(Dobbs) Nobody "Tried To Demean" The B-2 Pilots
What journalists reported was, some intel says Iran's nuclear program wasn't "totally obliterated."
Have you seen—seen, read, or heard— anyone in the mainstream news media “demeaning” the pilots who flew B-2s halfway around the world last weekend to drop bunker buster bombs on Fordow, Iran’s most fortified nuclear site? Anyone? The answer is no, because no one has.
But that doesn’t stop Donald Trump from spitting out more dirt, spinning out more lies, to undermine the media. Particularly in a post yesterday on his website following the NATO summit in the Netherlands, where he targeted CNN and The New York Times: “They tried to demean the great work our B-2 pilots did, and they were wrong in doing so. These reporters are just BAD AND SICK PEOPLE.” At his post-summit news conference he went on to generally label journalists who reported on assessments of the strikes that didn’t match his, “scum.” He said one particular correspondent at CNN should be “thrown out like a dog.”

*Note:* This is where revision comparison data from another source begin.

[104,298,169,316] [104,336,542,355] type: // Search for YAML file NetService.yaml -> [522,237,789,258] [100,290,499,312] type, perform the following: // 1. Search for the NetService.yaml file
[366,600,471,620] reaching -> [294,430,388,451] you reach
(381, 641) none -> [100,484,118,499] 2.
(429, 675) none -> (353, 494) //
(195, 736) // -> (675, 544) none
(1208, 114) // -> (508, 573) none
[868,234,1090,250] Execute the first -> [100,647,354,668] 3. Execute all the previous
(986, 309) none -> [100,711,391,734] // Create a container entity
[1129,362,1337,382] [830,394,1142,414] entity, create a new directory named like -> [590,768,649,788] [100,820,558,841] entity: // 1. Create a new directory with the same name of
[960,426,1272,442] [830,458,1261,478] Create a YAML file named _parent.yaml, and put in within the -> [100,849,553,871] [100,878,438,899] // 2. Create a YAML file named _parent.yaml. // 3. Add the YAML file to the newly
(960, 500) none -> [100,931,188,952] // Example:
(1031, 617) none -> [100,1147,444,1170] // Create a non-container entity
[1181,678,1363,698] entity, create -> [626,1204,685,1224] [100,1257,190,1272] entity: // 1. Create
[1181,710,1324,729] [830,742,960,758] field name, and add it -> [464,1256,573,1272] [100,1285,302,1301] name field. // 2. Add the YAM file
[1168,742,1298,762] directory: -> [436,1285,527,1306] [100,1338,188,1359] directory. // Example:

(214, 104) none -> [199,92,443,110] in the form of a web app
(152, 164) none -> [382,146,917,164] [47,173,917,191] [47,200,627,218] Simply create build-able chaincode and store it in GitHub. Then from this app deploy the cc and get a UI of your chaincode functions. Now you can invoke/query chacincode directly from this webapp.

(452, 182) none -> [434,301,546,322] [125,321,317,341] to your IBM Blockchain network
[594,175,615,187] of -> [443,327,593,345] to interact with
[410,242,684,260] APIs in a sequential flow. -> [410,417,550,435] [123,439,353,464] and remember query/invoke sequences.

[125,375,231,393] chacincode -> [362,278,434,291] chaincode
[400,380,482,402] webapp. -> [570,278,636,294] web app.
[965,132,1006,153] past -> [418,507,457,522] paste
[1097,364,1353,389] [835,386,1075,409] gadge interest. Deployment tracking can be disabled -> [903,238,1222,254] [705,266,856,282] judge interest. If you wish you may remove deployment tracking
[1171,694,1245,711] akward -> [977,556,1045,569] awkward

Let’s get one thing straight right away: what a handful of enterprising journalists did report— not just at CNN and The Times but at the Associated Press and The Washington Post and ABC News and many others— is that although President Trump insisted that the strikes “totally obliterated” Fordow and thus Iran’s nuclear program, maybe they did but maybe they didn’t. Maybe at best they brought an end to Iran’s nuclear ambition but maybe at worst, they only set it back by a matter of months.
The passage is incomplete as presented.